Caro direttore,
lo so che non sei dedito a piaggerie verso i colleghi o ex-colleghi. Non voglio nemmeno che questa possa apparire come una lettera elogiativa. Però penso che valga la pena ragionare sul passaggio di Daniele Raineri da Repubblica a Il Post.
È una notizia rilevante – secondo me non per voi addetti ai lavori -, un segno dei tempi che cambiano. Ma l’ho scoperta per caso, leggendo un pezzo di ItaliaOggi sui vincitori dell’ultima edizione del Premiolino. Tra i premiati c’era, appunto, Daniele Raineri, per le sue corrispondenze di guerra dall’Ucraina e da Gaza per Repubblica: la cerimonia si è tenuta lunedì sera ma – ho appreso – “già dal giorno dopo […] Raineri ha lasciato il quotidiano diretto da Maurizio Molinari per approdare al Post di Luca Sofri”.
Ci sono rimasto, e credo proprio di non essere stato il solo. Da osservatore di geopolitica e relazioni internazionali, in particolare, la notizia mi ha colpito.
Ai lettori e non a te, ovviamente, ricordo che Raineri era andato via dal Foglio, dove si era ritagliato uno spazio da inviato ed esperto di esteri, per passare a Repubblica, voluto dal direttore Maurizio Molinari, noto anche lui per la sua competenza in materia di affari internazionali. In questo va riconosciuta la lungimiranza di Molinari, che – cosa non scontata – ha assunto un giornalista e gli ha permesso di far valere le sue competenze.
Così, dall’aprile del 2022 al 29 settembre scorso Raineri ha scritto per Repubblica tanti articoli e reportage davvero ottimi. Mi sfugge il motivo che l’ha spinto a lasciare il secondo quotidiano italiano, in un momento di grande attenzione sugli esteri (e proprio in una delle aree di sua specializzazione), per entrare nella redazione del Post, un giornale di qualità ma solo online e non noto per corrispondenze come quelle di Raineri.
C’entra il cambio di direzione nel gruppo Gedi, visto che oggi si è saputo che Mario Orfeo, ex direttore del Messaggero e finora alla testa del Tg3, prenderà il posto di Molinari?

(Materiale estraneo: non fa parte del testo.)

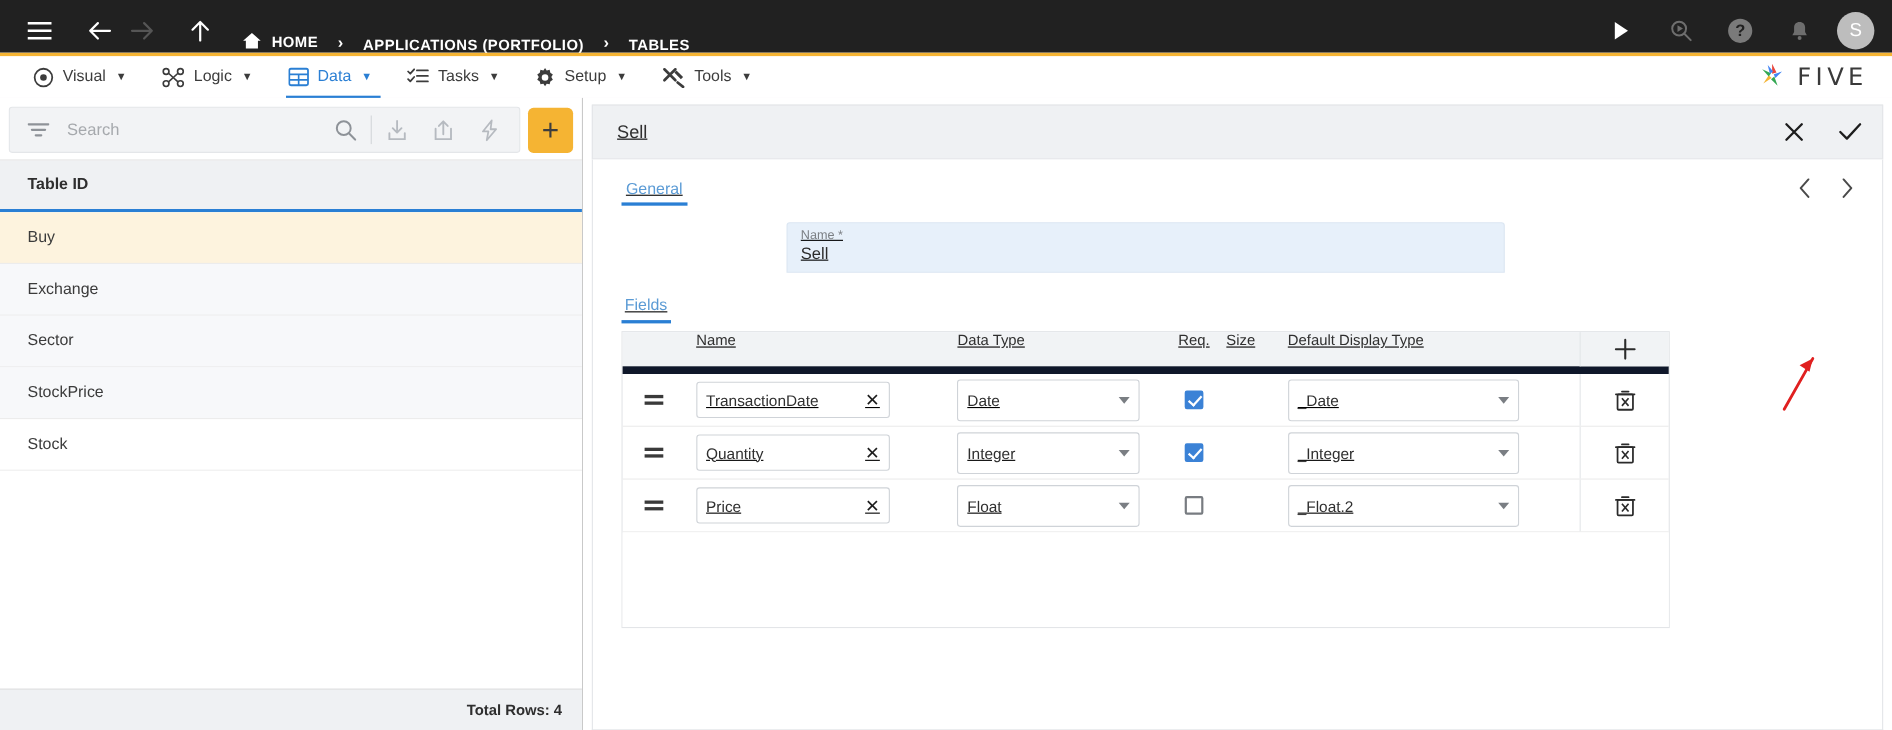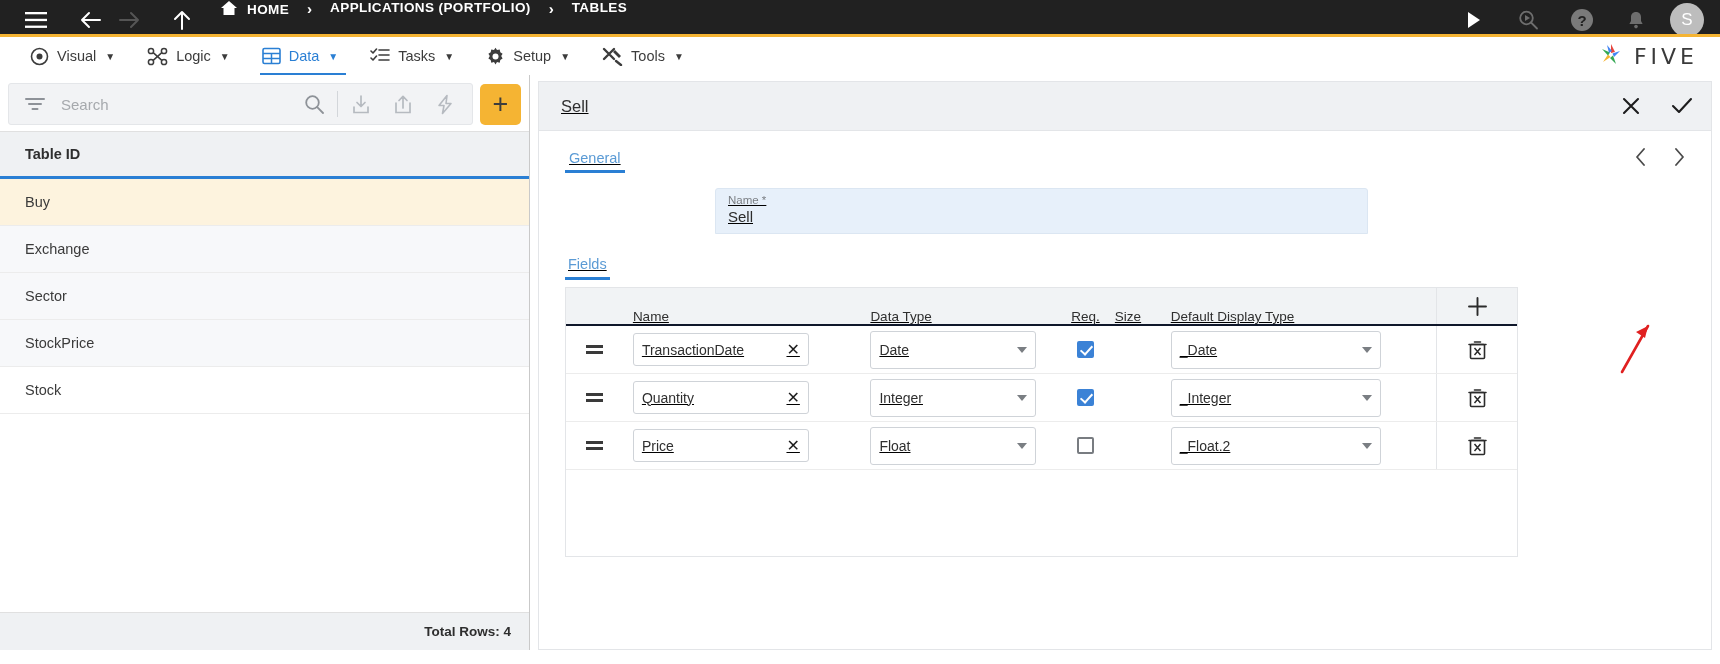--- a/index.html
+++ b/index.html
@@ -14,7 +14,7 @@
 
   
   .topbar {
-    height: 34px; background: #212121; display: flex; align-items: flex-start;
+    height: 48px; background: #212121; display: flex; align-items: flex-end;
     padding: 0 16px; color: #ffffff; position: relative;
   }
   .tb-icon {

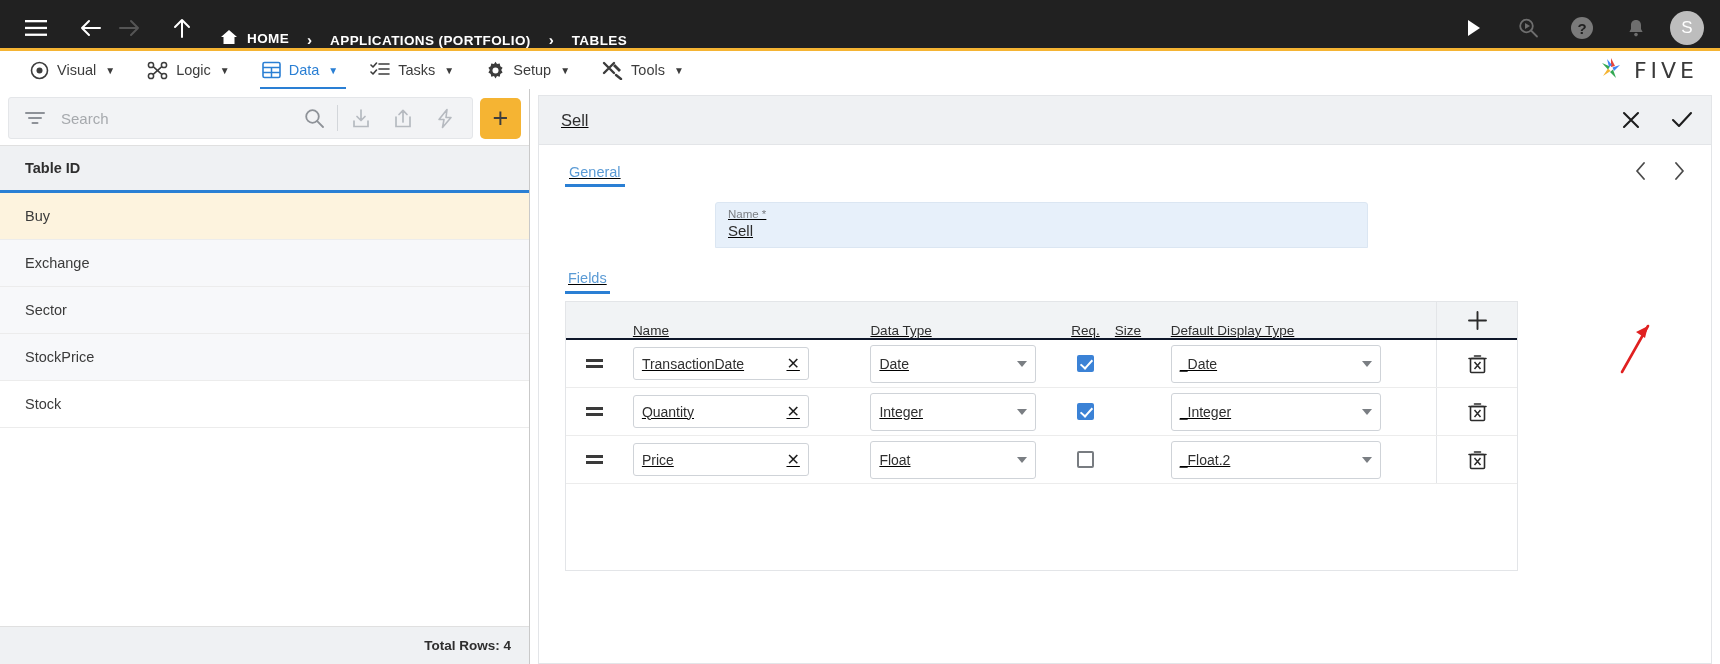--- a/index.html
+++ b/index.html
@@ -148,8 +148,8 @@
     margin-top: 7px; border: 1px solid #e3e5e8; background: #fff; width: 953px;
   }
   .grid-head {
-    display: flex; height: 38px; background: #f1f3f5; align-items: flex-end;
-    border-bottom: 2px solid #0f172a; font-size: 13.5px; color: #2f2f2f;
+    display: flex; height: 38px; background: #f1f3f5; align-items: flex-start;
+    border-bottom: 7px solid #0f172a; font-size: 13.5px; color: #2f2f2f;
   }
   .grid-row {
     display: flex; height: 48px; align-items: center; border-bottom: 1px solid #ececec;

Comunque sia, tanto di cappello a Raineri, che con questa decisione coraggiosa ha sconvolto gli equilibri del giornalismo “classico” e incrinato le certezze di chi, più per difesa dei propri interessi – penso ai tanti cronisti e caporedattori compiaciuti che affollano le redazioni – che per età anagrafica e metodi burocratici, si rifiuta di accettare che il mondo è cambiato e che la carta non è di per sé superiore al formato digitale. La differenza, oggi come ieri, la fa la qualità dell’informazione, non il supporto.

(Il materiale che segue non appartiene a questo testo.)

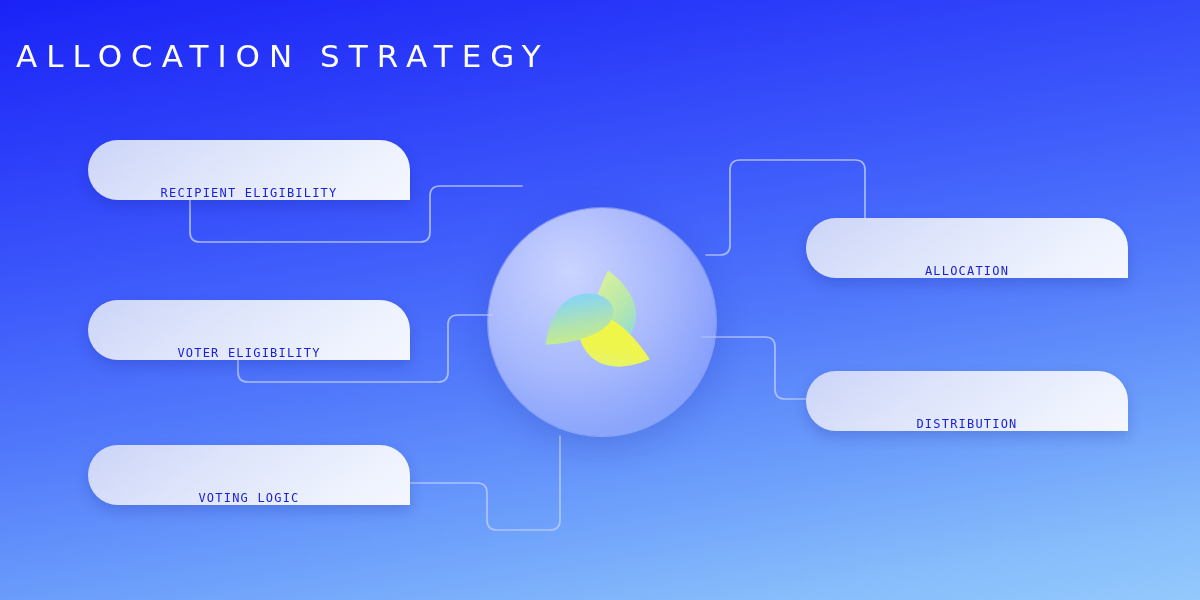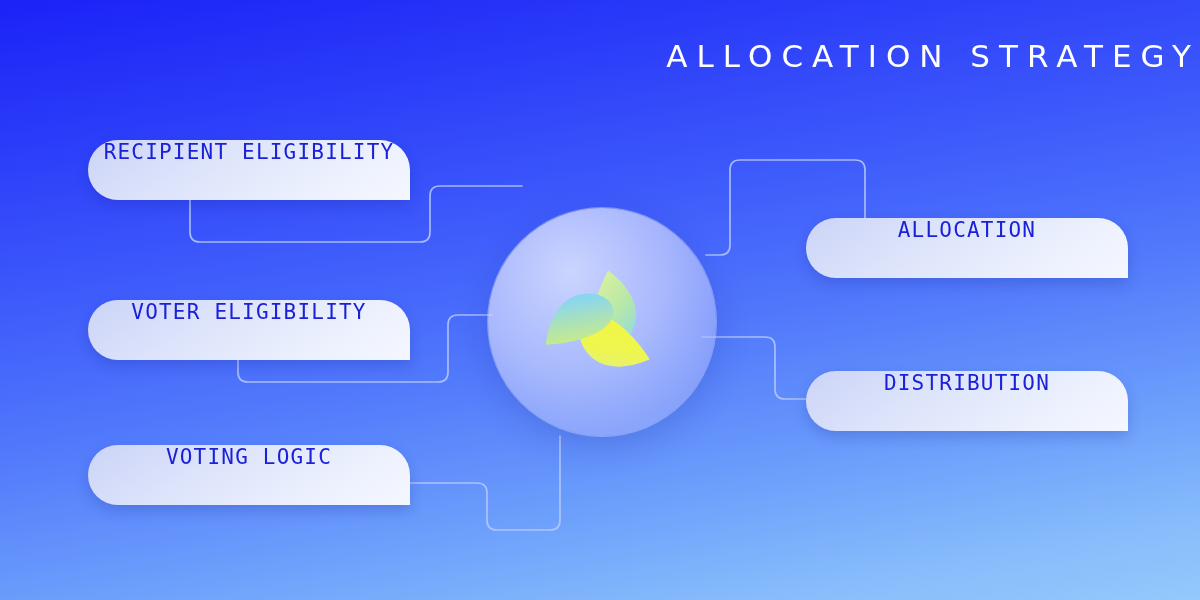--- a/index.html
+++ b/index.html
@@ -30,13 +30,14 @@
   .title {
     position:absolute;
     top:38px; left:0; width:1200px;
-    text-align:right;
+    text-align:left;
     color:#ffffff;
     font-family:"DejaVu Sans", sans-serif;
     font-size:31px;
     font-weight:400;
     letter-spacing:9px;
     white-space:nowrap;
+    padding-left:16px;
   }
 
   

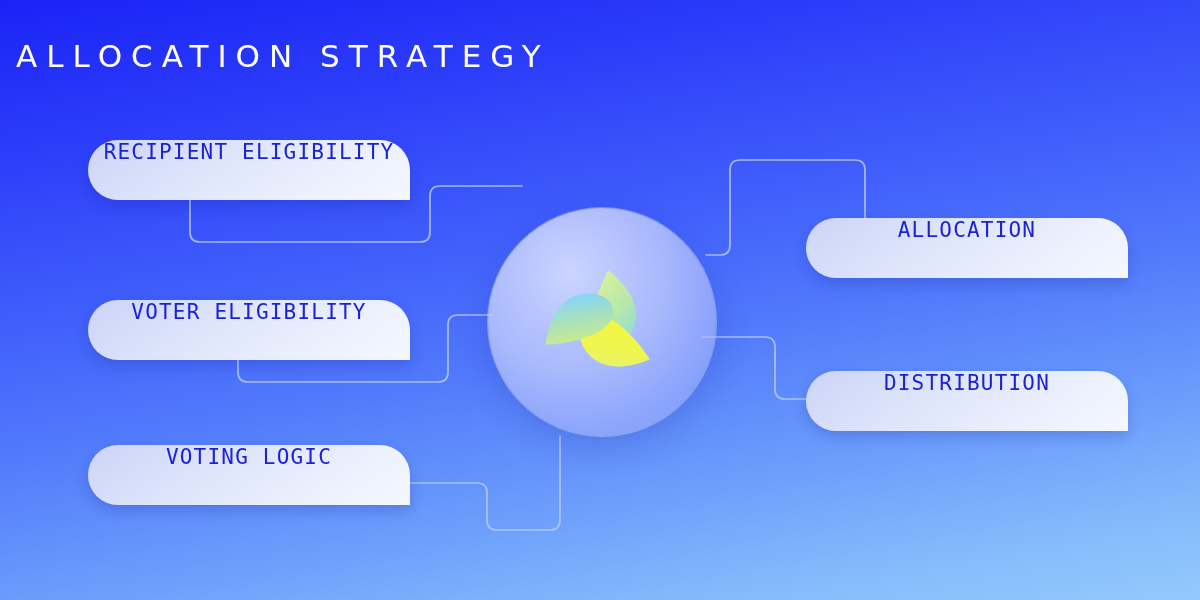--- a/index.html
+++ b/index.html
@@ -61,11 +61,11 @@
     position:absolute;
     height:60px;
     display:flex;
-    align-items:flex-start;
+    align-items:flex-end;
     justify-content:center;
     color:#1b21d8;
     font-family:"DejaVu Sans Mono", monospace;
-    font-size:21px;
+    font-size:12px;
     letter-spacing:1.2px;
     white-space:nowrap;
     background:linear-gradient(145deg,#ccd4f8 0%,#dfe6fb 42%,#eef2fe 78%,#f4f7ff 100%);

Mi chiedo poi se Il Post – che ha assunto anche altri giornalisti del Foglio oltre a Raineri, come Eugenio Cau e Valerio Valentini – non stia puntando sempre più a replicare l’idea originale del Foglio, appunto, sul web. Un giornale, cioè, che non si concentra sulla notizia del giorno ma sull’approfondimento e che punta a occupare un ruolo di primo piano nel dibattito pubblico (più politico nel caso del Foglio; più sociale – mi pare da capire dai tanti contenuti che parlano di diritti – nel caso del Post).
Chissà. Auguri a Raineri per il nuovo lavoro.
Cordiali saluti a te e a lui (che non conosco, a differenza tua).